What to produce ▸
Reproduce all of the records word for word, omitting the pictures.

Stored data entries ▸
>>>>

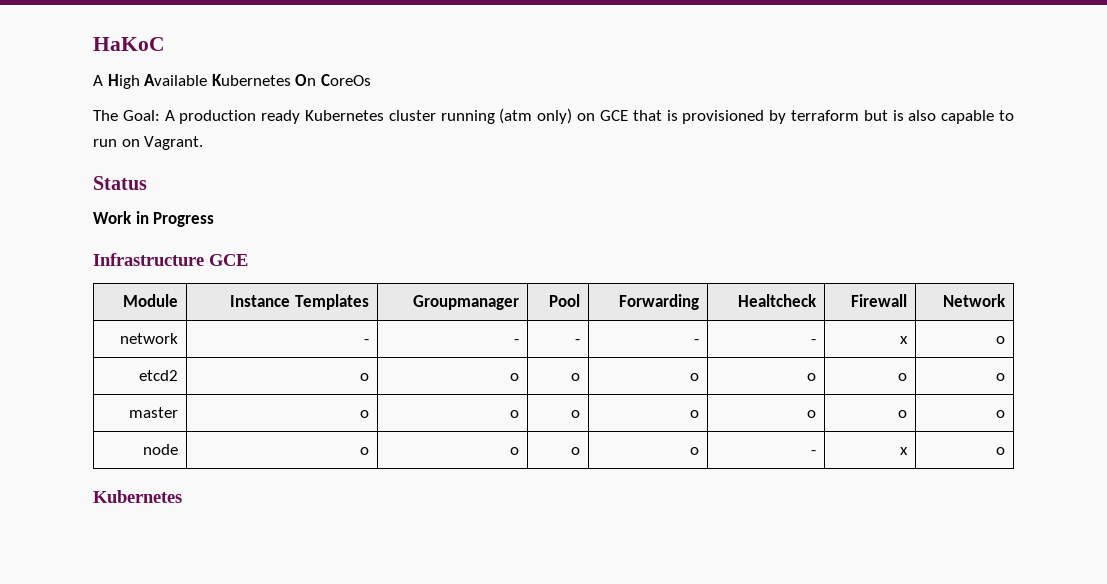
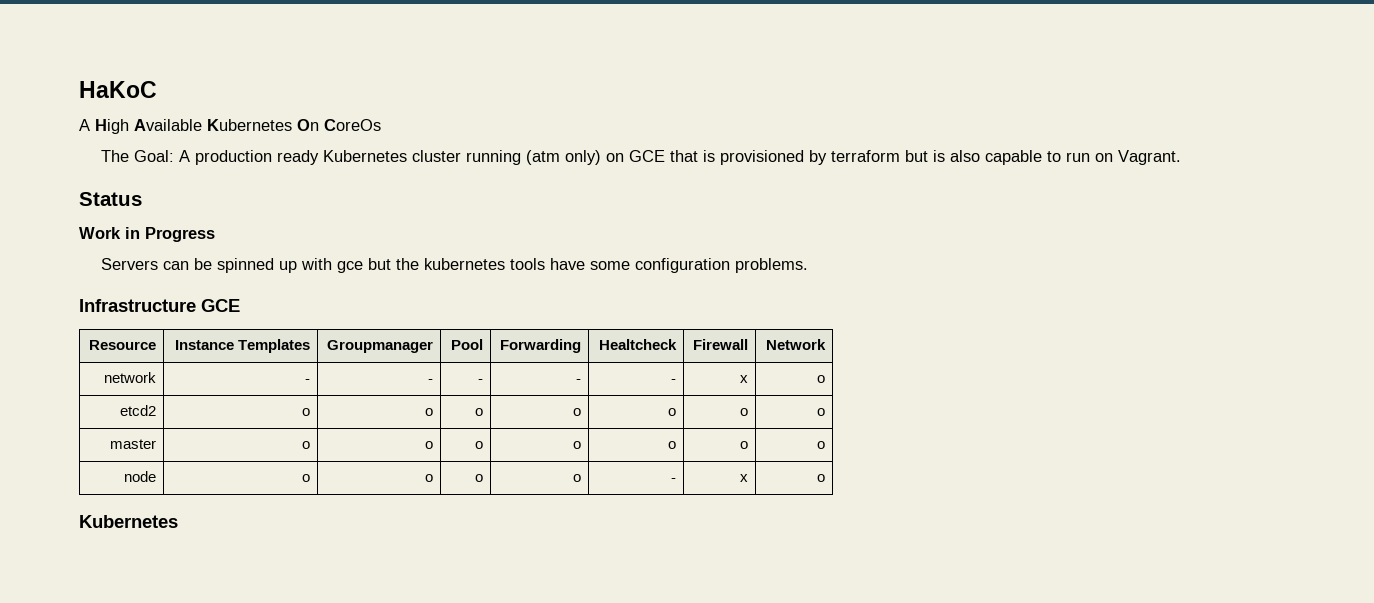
(215, 219) none -> [101,258,809,273] // Servers can be spinned up with gce but the kubernetes tools have some configuration problems.
[122,294,178,307] Module -> [88,340,156,350] Resource

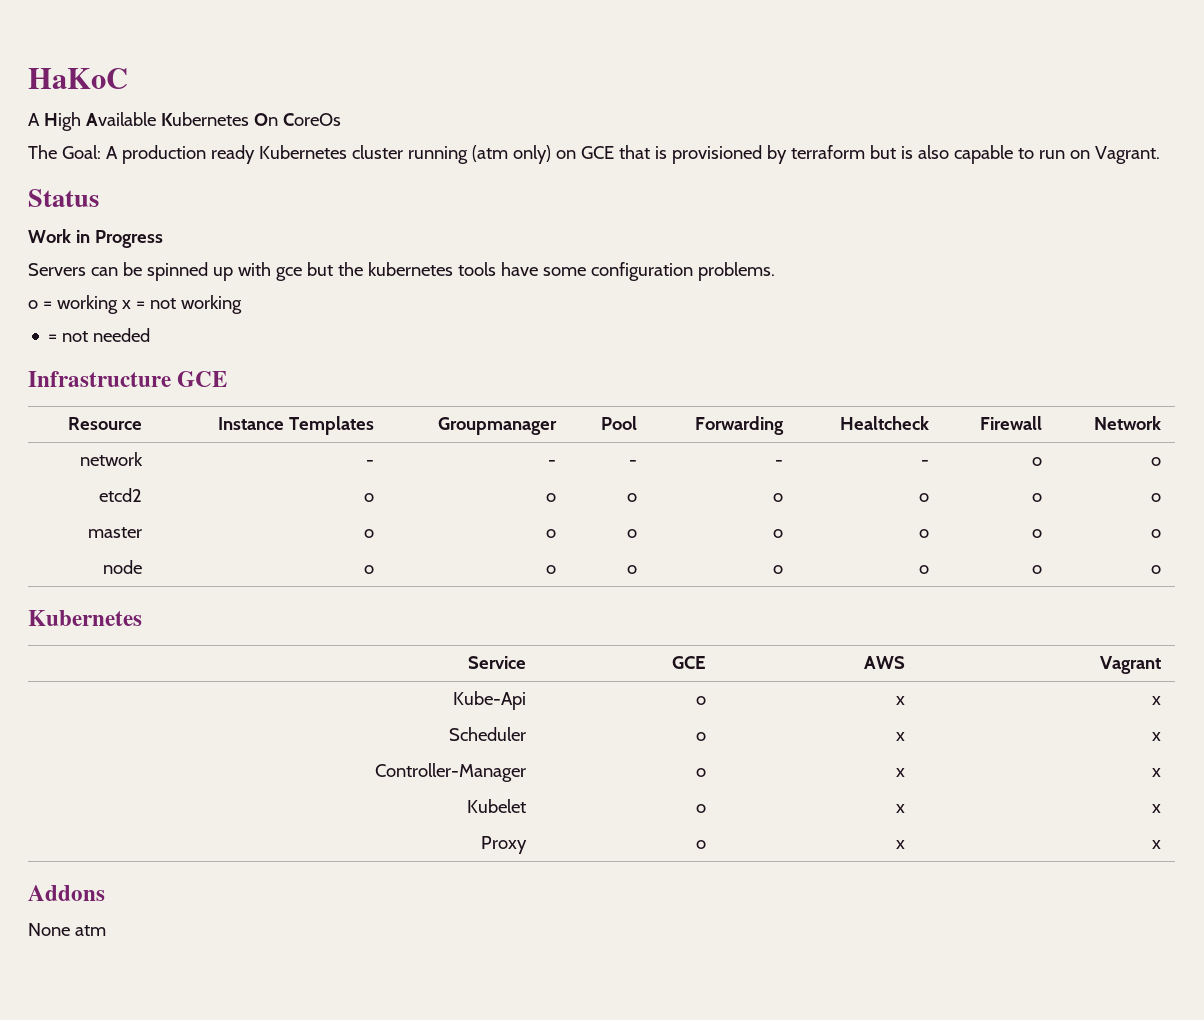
(809, 265) none -> [28,295,242,314] [48,328,151,342] // o = working x = not working // = not needed
[739,375,748,383] x -> [1031,457,1042,466] o
[670,478,676,482] [739,474,748,482] - | x -> [918,565,929,574] [1031,565,1042,574] o | o
(178, 521) none -> [467,656,526,669] [671,656,706,669] [863,656,905,669] [1099,656,1161,674] [452,691,526,710] [695,696,706,705] [895,696,905,705] [1151,696,1161,705] [448,727,526,741] [695,732,706,741] [895,732,905,741] [1151,732,1161,741] [374,763,526,782] [695,768,706,777] [895,768,905,777] [1151,768,1161,777] [466,799,526,813] [695,804,706,813] [895,804,905,813] [1151,804,1161,813] [480,836,527,854] [695,840,706,849] [895,840,905,849] [1151,840,1161,849] [28,885,105,901] [28,923,106,936] // Service | GCE | AWS | Vagrant // Kube-Api | o | x | x // Scheduler | o | x | x // Controller-Manager | o | x | x // Kubelet | o | x | x // Proxy | o | x | x // Addons // None atm

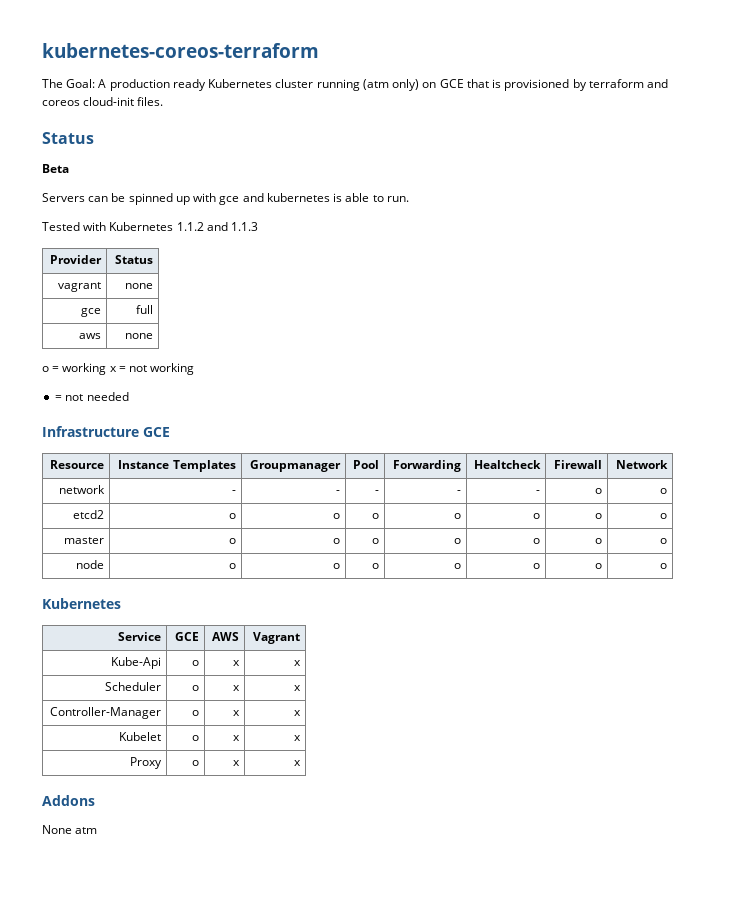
[28,68,128,89] [28,112,341,131] HaKoC // A High Available Kubernetes On CoreOs -> [42,43,319,58] kubernetes-coreos-terraform
[869,145,1160,164] [28,189,99,207] [28,229,163,248] but is also capable to run on Vagrant. // Status // Work in Progress -> [647,79,669,88] [42,97,164,106] [42,132,94,144] [42,164,69,173] and coreos cloud-init files. // Status // Beta
[306,262,775,281] but the kubernetes tools have some configuration problems. -> [242,193,409,202] [42,222,259,231] [49,255,102,264] [114,255,153,264] [57,282,101,292] [124,283,153,289] [80,308,101,317] [135,305,153,314] [78,333,101,339] [124,333,153,339] and kubernetes is able to run. // Tested with Kubernetes 1.1.2 and 1.1.3 // Provider | Status // vagrant | none // gce | full // aws | none

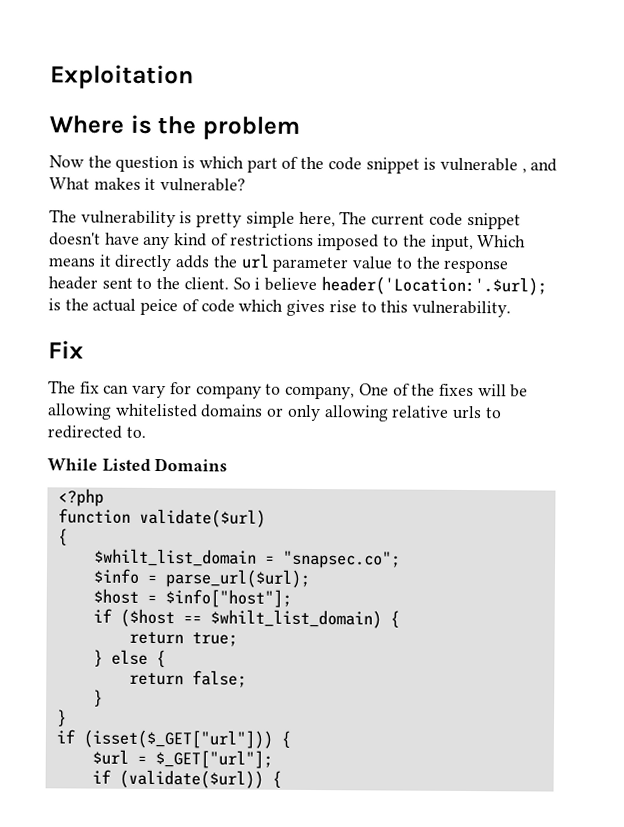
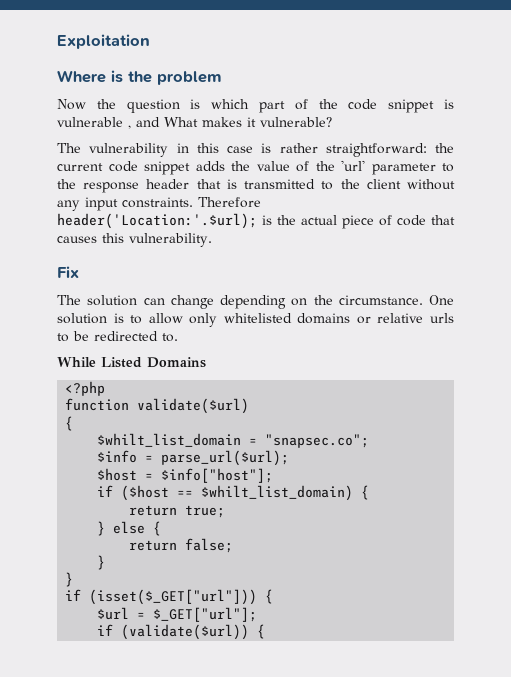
[179,211,521,230] [49,232,527,252] [48,253,509,274] [48,276,318,292] is pretty simple here, The current code snippet doesn't have any kind of restrictions imposed to the input, Which means it directly adds the url parameter value to the response header sent to the client. So i believe -> [176,143,454,157] [57,160,454,175] [57,179,456,193] [57,197,261,211] in this case is rather straightforward: the current code snippet adds the value of the 'url' parameter to the response header that is transmitted to the client without any input constraints. Therefore
[140,298,179,316] peice -> [342,215,374,229] piece
[238,299,377,317] which gives rise to -> [431,215,455,225] [57,236,97,243] that causes
[79,381,529,400] [47,403,112,420] fix can vary for company to company, One of the fixes will be allowing -> [87,295,454,309] [57,313,218,327] solution can change depending on the circumstance. One solution is to allow only
[286,404,389,422] only allowing -> (371, 320) none
(502, 413) none -> [73,331,89,341] be

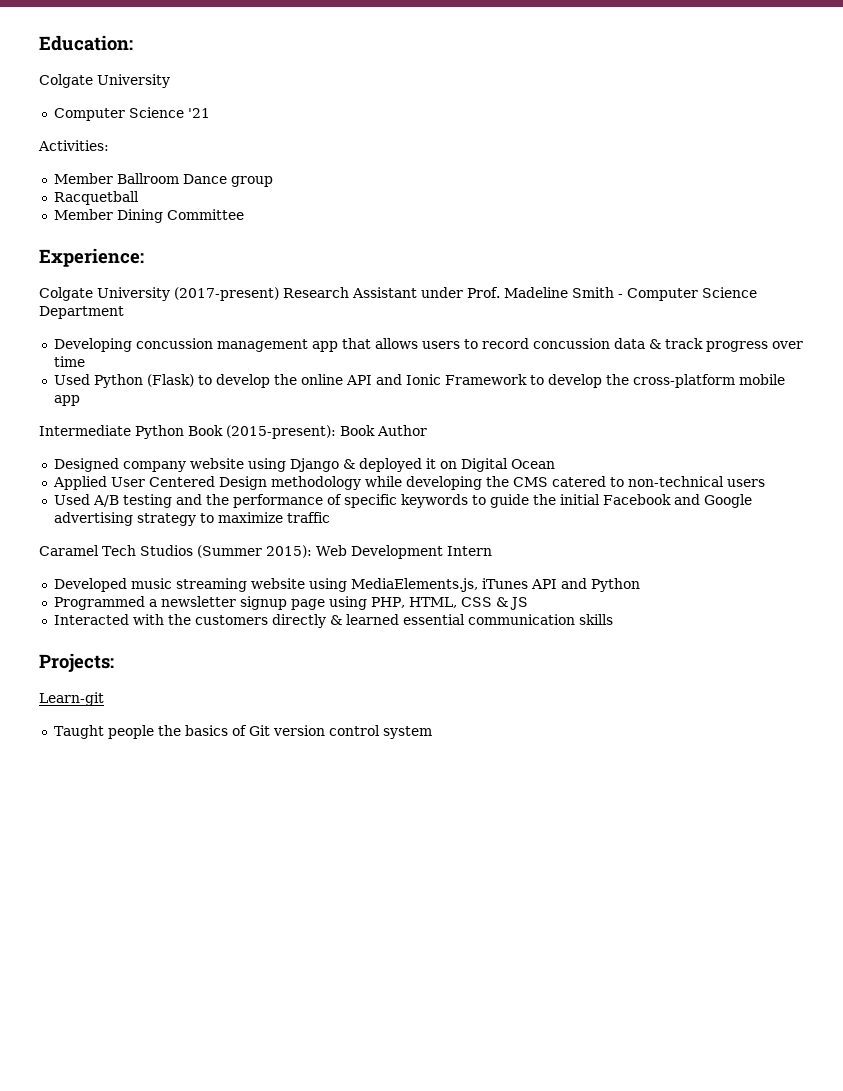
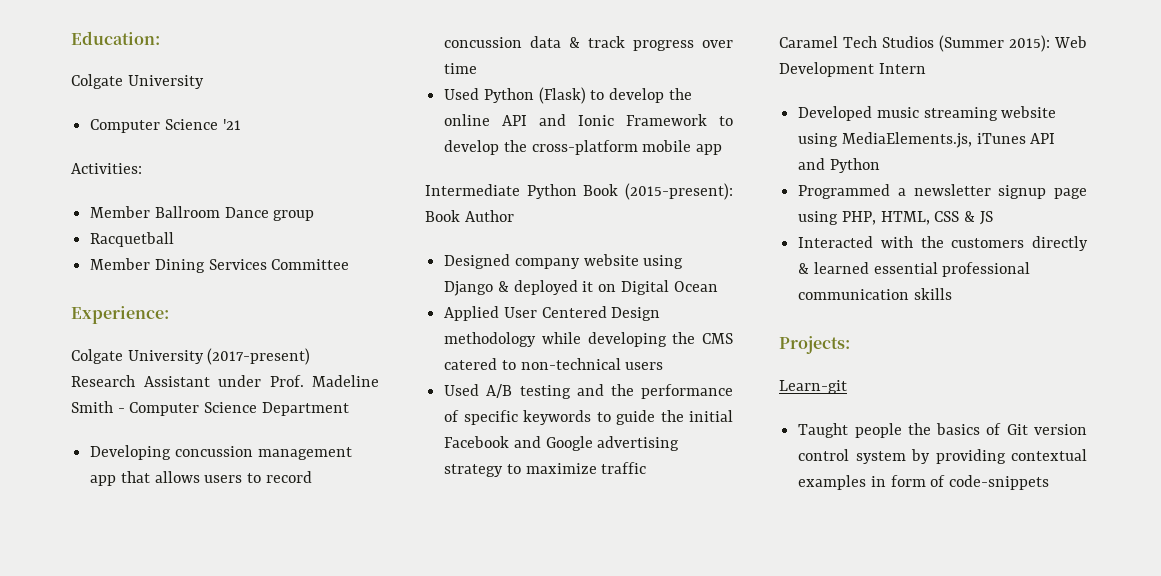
(163, 216) none -> [208,259,267,270] Services
(465, 619) none -> [942,262,1031,277] professional
(432, 732) none -> [911,449,1087,464] [798,475,1050,490] by providing contextual examples in form of code-snippets

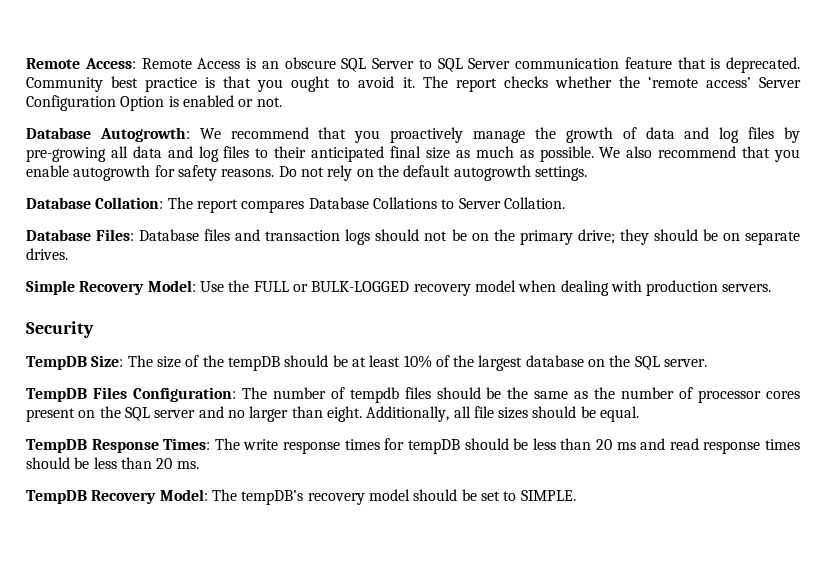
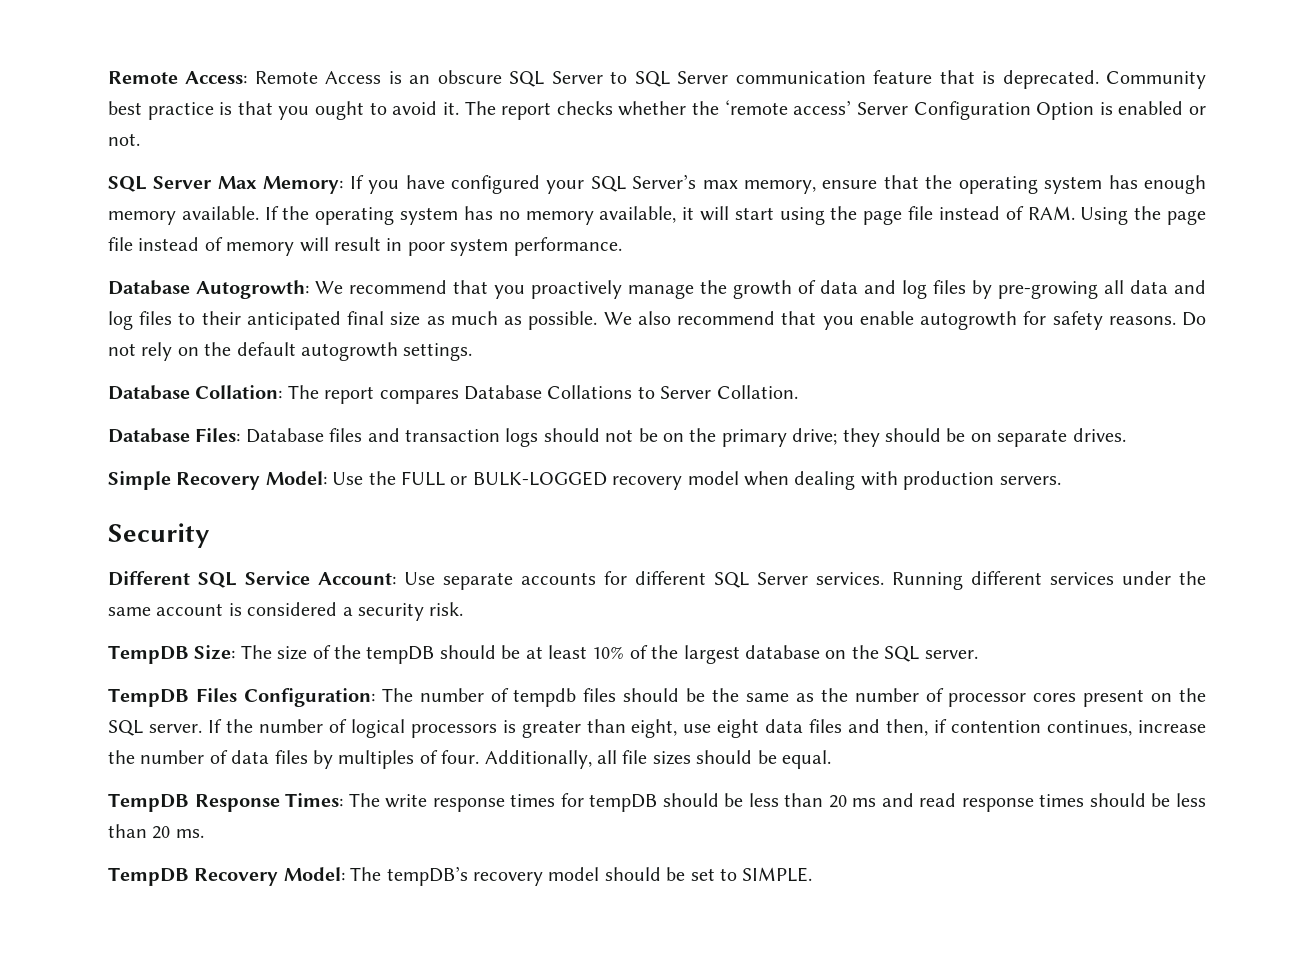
(282, 102) none -> [108,174,1207,194] [108,206,1207,225] [108,237,622,256] // SQL Server Max Memory: If you have configured your SQL Server’s max memory, ensure that the operating system has enough memory available. If the operating system has no memory available, it will start using the page file instead of RAM. Using the page file instead of memory will result in poor system performance.
(94, 329) none -> [108,571,1206,590] [108,602,464,621] // Different SQL Service Account: Use separate accounts for different SQL Server services. Running different services under the same account is considered a security risk.
[154,406,362,422] server and no larger than eight. -> [148,719,1207,738] [108,750,480,769] server. If the number of logical processors is greater than eight, use eight data files and then, if contention continues, increase the number of data files by multiples of four.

<<<<

Task answer ▸
(215, 219) none -> [101,258,809,273] // Servers can be spinned up with gce but the kubernetes tools have some configuration problems.
[122,294,178,307] Module -> [88,340,156,350] Resource

(809, 265) none -> [28,295,242,314] [48,328,151,342] // o = working x = not working // = not needed
[739,375,748,383] x -> [1031,457,1042,466] o
[670,478,676,482] [739,474,748,482] - | x -> [918,565,929,574] [1031,565,1042,574] o | o
(178, 521) none -> [467,656,526,669] [671,656,706,669] [863,656,905,669] [1099,656,1161,674] [452,691,526,710] [695,696,706,705] [895,696,905,705] [1151,696,1161,705] [448,727,526,741] [695,732,706,741] [895,732,905,741] [1151,732,1161,741] [374,763,526,782] [695,768,706,777] [895,768,905,777] [1151,768,1161,777] [466,799,526,813] [695,804,706,813] [895,804,905,813] [1151,804,1161,813] [480,836,527,854] [695,840,706,849] [895,840,905,849] [1151,840,1161,849] [28,885,105,901] [28,923,106,936] // Service | GCE | AWS | Vagrant // Kube-Api | o | x | x // Scheduler | o | x | x // Controller-Manager | o | x | x // Kubelet | o | x | x // Proxy | o | x | x // Addons // None atm

[28,68,128,89] [28,112,341,131] HaKoC // A High Available Kubernetes On CoreOs -> [42,43,319,58] kubernetes-coreos-terraform
[869,145,1160,164] [28,189,99,207] [28,229,163,248] but is also capable to run on Vagrant. // Status // Work in Progress -> [647,79,669,88] [42,97,164,106] [42,132,94,144] [42,164,69,173] and coreos cloud-init files. // Status // Beta
[306,262,775,281] but the kubernetes tools have some configuration problems. -> [242,193,409,202] [42,222,259,231] [49,255,102,264] [114,255,153,264] [57,282,101,292] [124,283,153,289] [80,308,101,317] [135,305,153,314] [78,333,101,339] [124,333,153,339] and kubernetes is able to run. // Tested with Kubernetes 1.1.2 and 1.1.3 // Provider | Status // vagrant | none // gce | full // aws | none

[179,211,521,230] [49,232,527,252] [48,253,509,274] [48,276,318,292] is pretty simple here, The current code snippet doesn't have any kind of restrictions imposed to the input, Which means it directly adds the url parameter value to the response header sent to the client. So i believe -> [176,143,454,157] [57,160,454,175] [57,179,456,193] [57,197,261,211] in this case is rather straightforward: the current code snippet adds the value of the 'url' parameter to the response header that is transmitted to the client without any input constraints. Therefore
[140,298,179,316] peice -> [342,215,374,229] piece
[238,299,377,317] which gives rise to -> [431,215,455,225] [57,236,97,243] that causes
[79,381,529,400] [47,403,112,420] fix can vary for company to company, One of the fixes will be allowing -> [87,295,454,309] [57,313,218,327] solution can change depending on the circumstance. One solution is to allow only
[286,404,389,422] only allowing -> (371, 320) none
(502, 413) none -> [73,331,89,341] be

(163, 216) none -> [208,259,267,270] Services
(465, 619) none -> [942,262,1031,277] professional
(432, 732) none -> [911,449,1087,464] [798,475,1050,490] by providing contextual examples in form of code-snippets

(282, 102) none -> [108,174,1207,194] [108,206,1207,225] [108,237,622,256] // SQL Server Max Memory: If you have configured your SQL Server’s max memory, ensure that the operating system has enough memory available. If the operating system has no memory available, it will start using the page file instead of RAM. Using the page file instead of memory will result in poor system performance.
(94, 329) none -> [108,571,1206,590] [108,602,464,621] // Different SQL Service Account: Use separate accounts for different SQL Server services. Running different services under the same account is considered a security risk.
[154,406,362,422] server and no larger than eight. -> [148,719,1207,738] [108,750,480,769] server. If the number of logical processors is greater than eight, use eight data files and then, if contention continues, increase the number of data files by multiples of four.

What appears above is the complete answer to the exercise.